The attorney should never be afraid to tackle the expert on the substantive issues before moving to the collateral attack. By learning the various tests necessary to conduct a clinical examination, the cross-examiner can expose the lie in exquisite detail:
Q: Doctor, you’ve told us about various tests you performed to determine whether (my client) was suffering from a herniated lumbar disc, true?
Q: You mentioned about 10 such tests, true?
Q: One of them was the “Straight Leg Raising Test,” right?
Q: That’s a test where you had (my client) lay on the examining table face up with both hips and knees extended, true?
Q: You then slowly raised her leg until pain was noted, correct?
Q: You were in no rush to conduct this exam, right?
Q: You then slowly raised her other leg until pain was noted, correct?
Q: You then performed this same test while (my client) was sitting and you extended each of her knees?
While it is usually preferable to lead on cross, there are times when low-risk open-ended questions can be very powerful:
Q: How long did these straight leg raising tests take in total?
A: I would say about three to four minutes.
Here, the cross-examiner must resist the temptation to move in for the kill. Although the attorney could prove the lie at this time, it is far more effective to wait and bring out all the tests, and attach specific time periods to each. For example, the same type of cross could be conducted with the Thomas test, Kemp’s test, Trendelenburg sign, Milgram’s sign, Bechterew’s test, Valsalva Maneuver, etc.

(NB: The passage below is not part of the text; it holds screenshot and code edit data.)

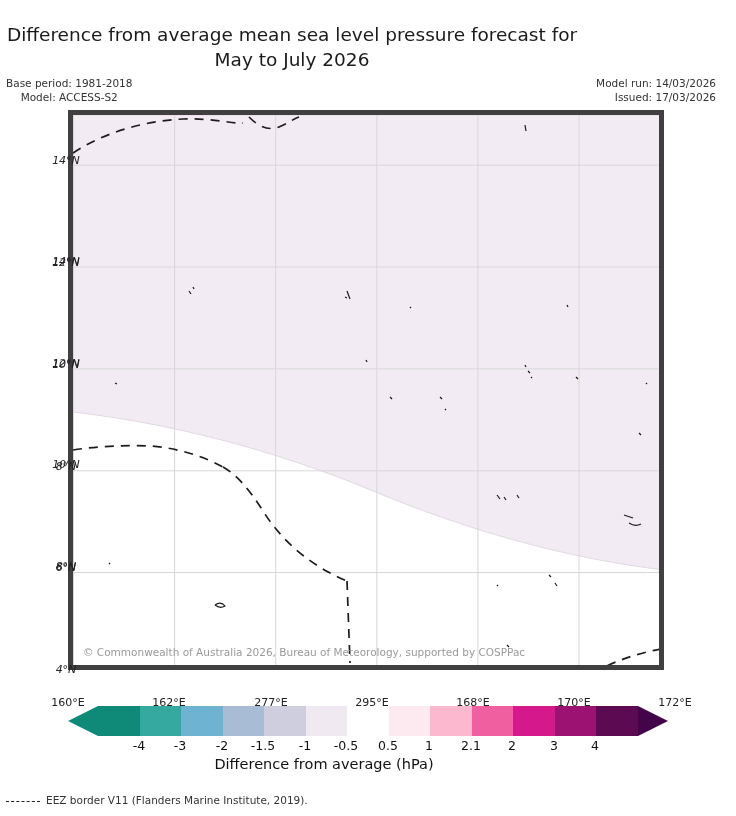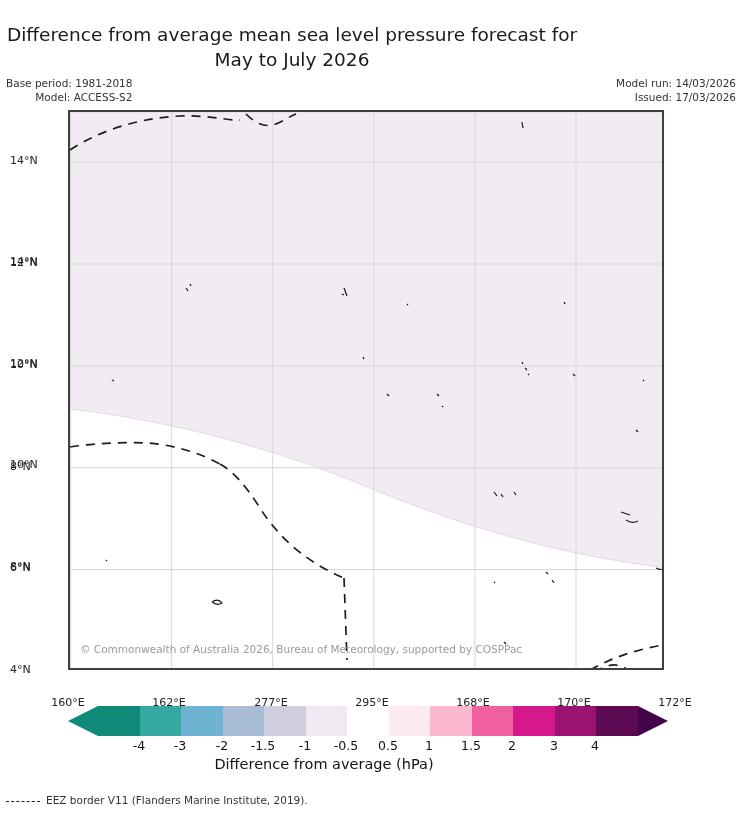--- a/index.html
+++ b/index.html
@@ -30,45 +30,46 @@
   }
 
   
   .meta {
     position: absolute;
     font-size: 10.5px;
     color: #333333;
     line-height: 14px;
     white-space: nowrap;
   }
-  #meta-left { left: 6px; top: 76px; text-align: right; }
-  #meta-right { right: 0; top: 76px; text-align: right; }
+  #meta-left { left: 6px; top: 76px; text-align: center; }
+  #meta-right { right: 20px; top: 76px; text-align: right; }
 
   
   #plot {
     position: absolute;
     left: 68px;
     top: 110px;
     width: 596px;
     height: 560px;
     background: #ffffff;
-    border: 2px solid #404040;
+    border: 5px solid #404040;
     box-sizing: border-box;
     overflow: hidden;
   }
   #plot svg { display: block; }
 
   
   .ytick {
     position: absolute;
-    right: 670px;       
+    right: 642px;       
     width: 56px;
-    text-align: left;
+    text-align: center;
     font-size: 11px;
     color: #222222;
+    font-style: italic;
   }
   .xtick {
     position: absolute;
     top: 674px;
     width: 80px;
     margin-left: -40px;
     text-align: center;
     font-size: 11px;
     color: #222222;
     margin-top: 22px;
@@ -284,21 +285,21 @@
   </svg>
 
   <div class="cbar-tick" style="left:71px;">-4</div>
   <div class="cbar-tick" style="left:112px;">-3</div>
   <div class="cbar-tick" style="left:154px;">-2</div>
   <div class="cbar-tick" style="left:195px;">-1.5</div>
   <div class="cbar-tick" style="left:237px;">-1</div>
   <div class="cbar-tick" style="left:278px;">-0.5</div>
   <div class="cbar-tick" style="left:320px;">0.5</div>
   <div class="cbar-tick" style="left:361px;">1</div>
-  <div class="cbar-tick" style="left:403px;">1.5</div>
+  <div class="cbar-tick" style="left:403px;">2.1</div>
   <div class="cbar-tick" style="left:444px;">2</div>
   <div class="cbar-tick" style="left:486px;">3</div>
   <div class="cbar-tick" style="left:527px;">4</div>
 </div>
 
 <div id="cbar-label">Difference from average (hPa)</div>
 
 <div id="footer">
   <span class="dashline"></span>
   <span>EEZ border V11 (Flanders Marine Institute, 2019).</span>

Q: Doctor, in total this exam took approximately 20 minutes to complete, true?
Q: That’s the way you always conduct such exams, right?
Q: After all, if you didn’t take the necessary time your opinion wouldn’t be as valuable, right?
Q: And it certainly wouldn’t be legitimate, true?
Q: That’s why you can offer your opinion with such certainty, right?
At this point the video can be introduced to impeach the credibility of the doctor in much the same manner as in the prior example. Additionally, the doctor can be cross-examined on collateral matters to expose the reason for the lie:
Q: Doctor, we now know the exam lasted less than two minutes, true?
Q: Do you agree that’s a far cry from a full and fair 20-minute exam?
Q: How much were you paid to conduct that two-minute exam?
Q: Did anyone force you to conduct the exam in less than two minutes?
Next, with a touch of righteous indignation and a hint of disgust, the cross can bring home the point:
Q: That was your decision and yours alone, to take shortcuts and then offer an opinion to this jury, true?
Needless to say, the collateral attack could continue by pointing out the amount of money the IME doctor makes on a weekly and yearly basis, further exposing his or her motivation to continue providing less than honest reports to ensure future business.
Just as defendants use surreptitious video recording in an attempt to capture images of unsuspecting plaintiffs engaging in activities they claim their injuries restrict, in fairness, plaintiffs should be afforded the same opportunity when it comes to challenging the weight of the opinions offered by defendants’ examining doctors at trial.
If armed with such indisputable proof of the doctor’s inadequate exam, the skilled litigator must be patient during cross-examination to allow the jury to perceive the full weight of the expert’s attempted deception. By questioning the doctor in detail about the complete scope of his or her alleged exam, the revelation of the physician’s actual exam will resonate strongly with the jury.
Richard Steigman, a partner at Gair, Gair, Conason, Steigman, Mackauf, Bloom & Rubinowitz, assisted in the preparation of this article.